• [Exercise]
Where the records below reach the line containing "sistēmas kontaktinformāciju. Ziņojot", start transcribing, and end with the line containing "- Elle voudrait", exactly and with nothing else added.

---

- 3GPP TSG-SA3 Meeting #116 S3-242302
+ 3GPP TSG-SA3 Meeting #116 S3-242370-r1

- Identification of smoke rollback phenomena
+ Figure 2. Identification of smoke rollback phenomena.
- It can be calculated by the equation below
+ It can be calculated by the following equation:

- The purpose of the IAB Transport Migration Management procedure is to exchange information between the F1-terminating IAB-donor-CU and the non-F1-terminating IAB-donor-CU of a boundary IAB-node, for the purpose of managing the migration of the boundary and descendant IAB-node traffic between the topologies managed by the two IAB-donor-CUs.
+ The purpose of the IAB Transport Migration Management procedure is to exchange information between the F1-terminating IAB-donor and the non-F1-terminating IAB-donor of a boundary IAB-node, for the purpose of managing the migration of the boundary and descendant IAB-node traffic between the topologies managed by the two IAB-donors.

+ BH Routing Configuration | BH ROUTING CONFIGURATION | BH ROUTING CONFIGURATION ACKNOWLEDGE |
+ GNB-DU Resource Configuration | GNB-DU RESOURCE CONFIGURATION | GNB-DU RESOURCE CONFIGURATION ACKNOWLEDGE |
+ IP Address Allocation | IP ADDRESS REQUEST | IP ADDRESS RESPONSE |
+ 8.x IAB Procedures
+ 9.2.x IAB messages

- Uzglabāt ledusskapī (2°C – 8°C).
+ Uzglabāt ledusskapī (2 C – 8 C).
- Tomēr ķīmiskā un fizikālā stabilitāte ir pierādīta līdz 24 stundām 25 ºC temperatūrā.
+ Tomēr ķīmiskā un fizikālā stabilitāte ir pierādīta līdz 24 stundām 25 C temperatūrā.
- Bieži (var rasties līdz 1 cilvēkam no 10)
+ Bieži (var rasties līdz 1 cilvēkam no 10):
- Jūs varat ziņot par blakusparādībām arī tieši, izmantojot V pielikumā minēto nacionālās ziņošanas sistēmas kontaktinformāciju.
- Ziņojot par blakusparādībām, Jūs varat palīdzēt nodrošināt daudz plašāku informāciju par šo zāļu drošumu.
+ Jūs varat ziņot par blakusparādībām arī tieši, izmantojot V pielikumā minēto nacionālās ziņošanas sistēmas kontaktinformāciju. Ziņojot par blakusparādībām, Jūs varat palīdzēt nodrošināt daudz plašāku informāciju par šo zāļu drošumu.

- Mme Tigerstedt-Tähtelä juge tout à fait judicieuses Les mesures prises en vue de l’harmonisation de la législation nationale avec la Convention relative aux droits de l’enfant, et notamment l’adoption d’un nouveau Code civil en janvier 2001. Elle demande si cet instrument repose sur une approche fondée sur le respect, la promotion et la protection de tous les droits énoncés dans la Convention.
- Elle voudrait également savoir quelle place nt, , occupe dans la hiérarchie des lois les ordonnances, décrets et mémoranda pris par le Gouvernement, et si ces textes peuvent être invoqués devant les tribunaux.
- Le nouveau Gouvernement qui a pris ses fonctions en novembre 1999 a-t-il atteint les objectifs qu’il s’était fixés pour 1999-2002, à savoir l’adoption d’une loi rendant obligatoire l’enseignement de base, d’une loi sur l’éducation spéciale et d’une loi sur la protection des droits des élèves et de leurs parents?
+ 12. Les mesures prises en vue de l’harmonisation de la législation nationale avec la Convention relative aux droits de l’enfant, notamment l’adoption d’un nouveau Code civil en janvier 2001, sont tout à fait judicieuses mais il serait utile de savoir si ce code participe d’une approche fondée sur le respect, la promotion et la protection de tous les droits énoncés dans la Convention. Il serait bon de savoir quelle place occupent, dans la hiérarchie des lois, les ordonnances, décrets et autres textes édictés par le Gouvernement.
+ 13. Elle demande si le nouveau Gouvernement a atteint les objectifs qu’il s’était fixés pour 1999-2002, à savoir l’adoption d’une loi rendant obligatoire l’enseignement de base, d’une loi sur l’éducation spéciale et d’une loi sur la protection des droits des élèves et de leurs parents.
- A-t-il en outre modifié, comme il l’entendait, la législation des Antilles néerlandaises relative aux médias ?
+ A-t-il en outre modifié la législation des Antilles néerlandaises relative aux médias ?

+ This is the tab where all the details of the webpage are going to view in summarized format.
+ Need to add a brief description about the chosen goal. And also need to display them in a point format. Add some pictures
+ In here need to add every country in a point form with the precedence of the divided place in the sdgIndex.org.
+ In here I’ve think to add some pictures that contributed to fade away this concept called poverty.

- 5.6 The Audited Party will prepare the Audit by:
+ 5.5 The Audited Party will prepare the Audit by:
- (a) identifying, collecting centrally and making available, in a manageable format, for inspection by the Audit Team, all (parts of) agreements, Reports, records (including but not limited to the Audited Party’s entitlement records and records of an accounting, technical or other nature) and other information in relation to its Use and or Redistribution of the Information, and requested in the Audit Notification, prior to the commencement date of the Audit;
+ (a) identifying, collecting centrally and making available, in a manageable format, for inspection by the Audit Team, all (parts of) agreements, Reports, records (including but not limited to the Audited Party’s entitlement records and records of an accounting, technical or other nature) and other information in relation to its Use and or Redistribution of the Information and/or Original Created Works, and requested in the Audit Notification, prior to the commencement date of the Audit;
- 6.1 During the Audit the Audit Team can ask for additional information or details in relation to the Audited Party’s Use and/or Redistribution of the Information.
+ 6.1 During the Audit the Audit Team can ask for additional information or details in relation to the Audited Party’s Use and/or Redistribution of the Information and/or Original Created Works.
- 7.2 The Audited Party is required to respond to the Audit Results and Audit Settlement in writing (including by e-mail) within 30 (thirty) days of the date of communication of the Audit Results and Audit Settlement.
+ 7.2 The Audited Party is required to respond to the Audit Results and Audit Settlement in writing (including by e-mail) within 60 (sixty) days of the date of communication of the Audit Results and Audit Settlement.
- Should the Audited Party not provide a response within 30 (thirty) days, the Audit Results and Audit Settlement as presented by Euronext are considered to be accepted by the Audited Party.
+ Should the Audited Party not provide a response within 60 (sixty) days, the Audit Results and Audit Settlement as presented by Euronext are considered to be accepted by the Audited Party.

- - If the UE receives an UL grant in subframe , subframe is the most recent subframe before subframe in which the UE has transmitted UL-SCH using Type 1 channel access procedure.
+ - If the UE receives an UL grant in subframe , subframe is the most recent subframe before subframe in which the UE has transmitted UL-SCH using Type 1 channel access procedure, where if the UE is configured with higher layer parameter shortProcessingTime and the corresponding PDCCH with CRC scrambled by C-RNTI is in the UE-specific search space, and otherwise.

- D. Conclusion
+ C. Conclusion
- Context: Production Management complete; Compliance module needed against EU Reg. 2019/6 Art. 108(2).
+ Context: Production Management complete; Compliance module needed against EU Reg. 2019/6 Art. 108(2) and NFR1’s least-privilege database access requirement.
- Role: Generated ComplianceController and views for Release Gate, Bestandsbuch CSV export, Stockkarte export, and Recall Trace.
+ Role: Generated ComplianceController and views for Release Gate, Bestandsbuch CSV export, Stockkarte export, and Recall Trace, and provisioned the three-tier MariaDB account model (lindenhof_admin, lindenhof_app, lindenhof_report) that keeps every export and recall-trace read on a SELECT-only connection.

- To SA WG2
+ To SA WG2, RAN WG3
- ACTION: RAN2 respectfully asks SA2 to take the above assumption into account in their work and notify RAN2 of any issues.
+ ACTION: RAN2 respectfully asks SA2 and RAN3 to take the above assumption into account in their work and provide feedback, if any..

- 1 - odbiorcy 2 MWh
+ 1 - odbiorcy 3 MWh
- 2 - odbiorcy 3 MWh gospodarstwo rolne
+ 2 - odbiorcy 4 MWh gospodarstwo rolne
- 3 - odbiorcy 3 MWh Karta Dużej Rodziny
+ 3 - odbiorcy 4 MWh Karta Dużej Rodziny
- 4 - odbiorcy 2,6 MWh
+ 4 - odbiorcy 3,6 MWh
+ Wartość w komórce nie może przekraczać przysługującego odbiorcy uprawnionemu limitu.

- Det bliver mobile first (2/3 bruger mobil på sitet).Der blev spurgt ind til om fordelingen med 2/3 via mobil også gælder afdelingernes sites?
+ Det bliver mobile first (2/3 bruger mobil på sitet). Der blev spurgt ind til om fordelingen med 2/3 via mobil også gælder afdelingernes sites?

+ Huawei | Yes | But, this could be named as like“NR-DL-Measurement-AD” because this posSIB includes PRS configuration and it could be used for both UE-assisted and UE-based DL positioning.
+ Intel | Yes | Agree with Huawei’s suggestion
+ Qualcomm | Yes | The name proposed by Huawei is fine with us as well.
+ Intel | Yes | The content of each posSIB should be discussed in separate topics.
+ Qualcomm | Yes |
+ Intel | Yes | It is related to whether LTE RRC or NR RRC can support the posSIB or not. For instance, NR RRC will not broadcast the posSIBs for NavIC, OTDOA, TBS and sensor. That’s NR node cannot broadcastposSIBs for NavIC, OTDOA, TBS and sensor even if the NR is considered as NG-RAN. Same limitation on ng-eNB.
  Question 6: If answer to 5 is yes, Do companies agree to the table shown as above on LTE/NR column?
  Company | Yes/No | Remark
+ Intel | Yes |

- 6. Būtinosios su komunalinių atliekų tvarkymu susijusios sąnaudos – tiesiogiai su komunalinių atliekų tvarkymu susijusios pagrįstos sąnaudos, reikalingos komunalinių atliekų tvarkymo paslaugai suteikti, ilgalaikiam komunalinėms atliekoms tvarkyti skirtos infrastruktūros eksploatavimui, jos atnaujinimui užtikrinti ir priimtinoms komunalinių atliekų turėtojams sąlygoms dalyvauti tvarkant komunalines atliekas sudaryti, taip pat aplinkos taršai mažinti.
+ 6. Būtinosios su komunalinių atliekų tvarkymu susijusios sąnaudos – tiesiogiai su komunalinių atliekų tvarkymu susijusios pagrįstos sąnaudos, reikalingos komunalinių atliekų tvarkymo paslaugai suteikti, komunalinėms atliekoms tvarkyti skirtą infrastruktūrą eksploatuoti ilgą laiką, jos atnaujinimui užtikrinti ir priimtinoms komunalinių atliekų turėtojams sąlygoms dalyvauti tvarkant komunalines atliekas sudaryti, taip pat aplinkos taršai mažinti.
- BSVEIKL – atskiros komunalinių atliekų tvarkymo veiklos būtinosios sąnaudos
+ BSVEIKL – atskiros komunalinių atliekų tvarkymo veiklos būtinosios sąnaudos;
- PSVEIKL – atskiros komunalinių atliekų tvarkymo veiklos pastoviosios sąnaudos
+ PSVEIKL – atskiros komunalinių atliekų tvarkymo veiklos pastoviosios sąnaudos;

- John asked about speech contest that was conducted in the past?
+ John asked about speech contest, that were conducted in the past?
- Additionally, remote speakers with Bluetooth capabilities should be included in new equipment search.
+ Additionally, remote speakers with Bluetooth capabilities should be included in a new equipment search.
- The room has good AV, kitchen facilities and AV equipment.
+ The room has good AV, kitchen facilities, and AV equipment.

---

• [Exercise result]
+ Jūs varat ziņot par blakusparādībām arī tieši, izmantojot V pielikumā minēto nacionālās ziņošanas sistēmas kontaktinformāciju. Ziņojot par blakusparādībām, Jūs varat palīdzēt nodrošināt daudz plašāku informāciju par šo zāļu drošumu.

- Mme Tigerstedt-Tähtelä juge tout à fait judicieuses Les mesures prises en vue de l’harmonisation de la législation nationale avec la Convention relative aux droits de l’enfant, et notamment l’adoption d’un nouveau Code civil en janvier 2001. Elle demande si cet instrument repose sur une approche fondée sur le respect, la promotion et la protection de tous les droits énoncés dans la Convention.
- Elle voudrait également savoir quelle place nt, , occupe dans la hiérarchie des lois les ordonnances, décrets et mémoranda pris par le Gouvernement, et si ces textes peuvent être invoqués devant les tribunaux.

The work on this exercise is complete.